Cap smiled a little. “I was seventeen, kid, I didn’t notice a whole lot. Now I’m up there and I take a stumble, and my foot hooks onto a log and brings a whole avalanche down. I slam into the deck, then a whole load of logs crash down right on top of me, but the first few get propped against the engine house and create a sort of barrier, see? So I’m stuck in this little tent of logs, and my buddies all think I’m dead, and I have to wiggle my way out of this little gap to shut ‘em all up. Now that would be a pretty damn silly way to die, don’t you think?”

“That would be pretty metal, actually,” said the corpse. “Old-school. Logging accident. Like those dudes who fell into the cement when they were building dams.”

Cap shook his head. “Back then, kid, that was just another ridiculous way to die. There’s plenty of ‘em, trust me. Most deaths are pretty goddamn goofy.”

“Like in a cartoon,” the corpse supplied. “I bet people have actually been killed by falling pianos or anvils at least once.”

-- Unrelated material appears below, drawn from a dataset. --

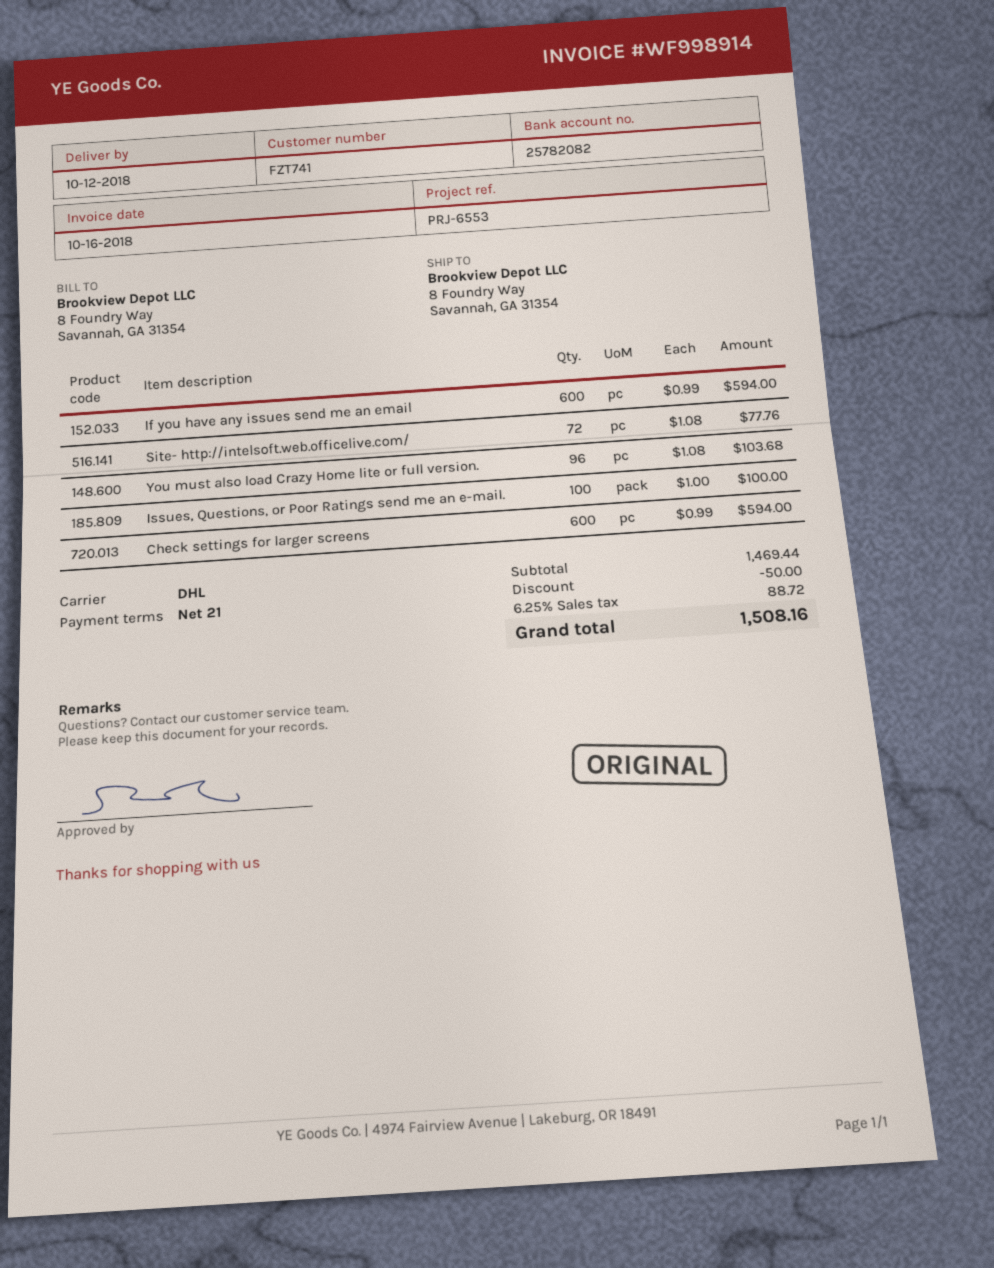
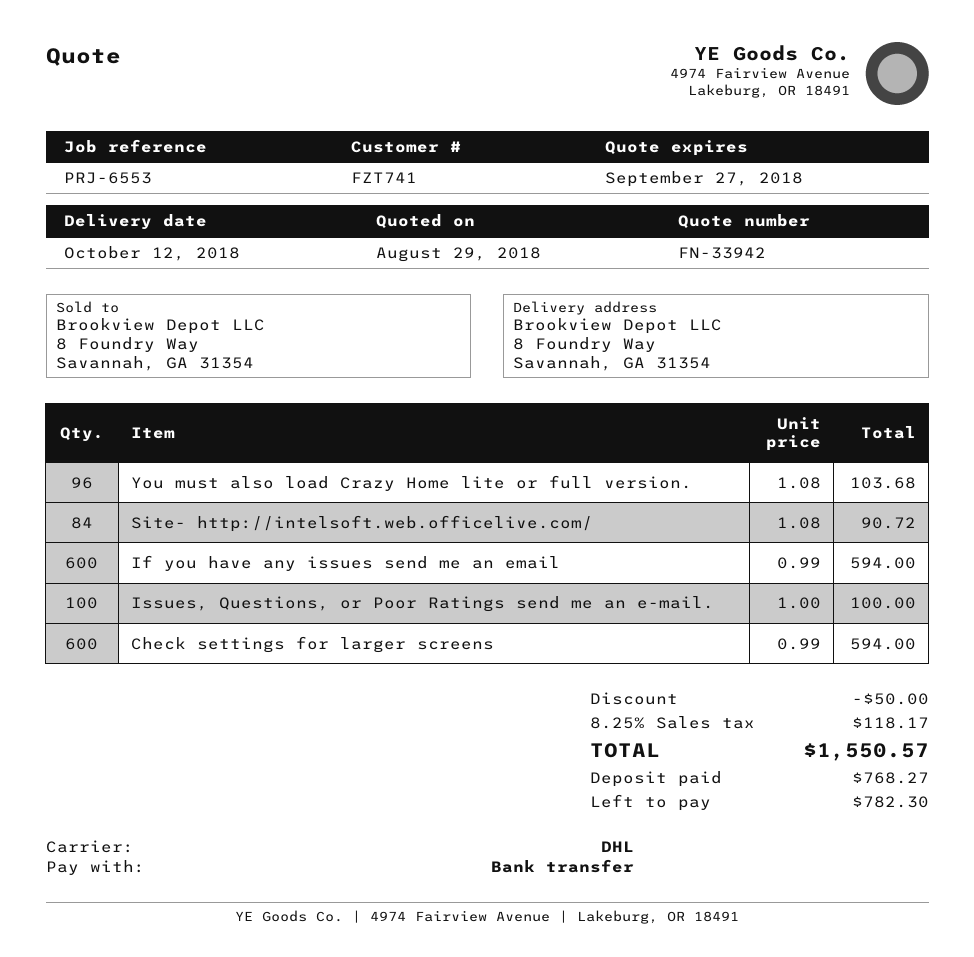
Site- http://intelsoft.web.officelive.com/: 72 x 1.08 = 77.76 -> 84 x 1.08 = 90.72
tax: 6.25% = 88.72 -> 8.25% = 118.17
total: 1508.16 -> 1550.57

“I bet,” agreed Cap. He laid back on the cushioned bench and blinked up at the gray sky. The tip of the fishing pole betrayed not even a nibble.

“It’s just that… I’m not new at this,” the corpse said at last. “I’ve fished my whole life, since birth, practically. But it was my first season crabbing. I thought I would know how to do it. But I was really bad. Like, really really bad. Like, ‘you’re slowing down the whole operation’ bad. And nobody liked me, obviously, because I made all their jobs way harder, and when I got my foot tangled in a rope and went over…”

“That’s a rough way to go,” Cap said, when it seemed like the corpse was done. “I’m sorry.”

“Man overboard. I cut through the rope and I came up for air, and I thought I’d done it, that I’d live, but man…” it gave a gurgling, wheezing sigh. “The boat never turned around.”

Cap sat with that a while, anger for the boat’s captain cresting in waves. “That’s on them, kid,” he said once he could unclench his jaw enough to speak. “That’s on them.”

“Yeah, I guess,” it replied.

“I would’ve turned around,” Cap said. “If I was your captain. I would have turned the whole thing around, no question. No matter how bad a crewmate you were. You’re a good kid, you know that? A damn good kid. And you didn’t deserve that.”

The corpse didn’t reply. Cap wasn’t sure what was supposed to come next, what else to say.

“You want to fish?” he finally asked.

“Sure,” the corpse replied, its voice a little stronger now, and Cap kneeled next to the body, threading his fishing pole through its remaining fingers. He rested his hands over top of the kid’s and together they let down the line.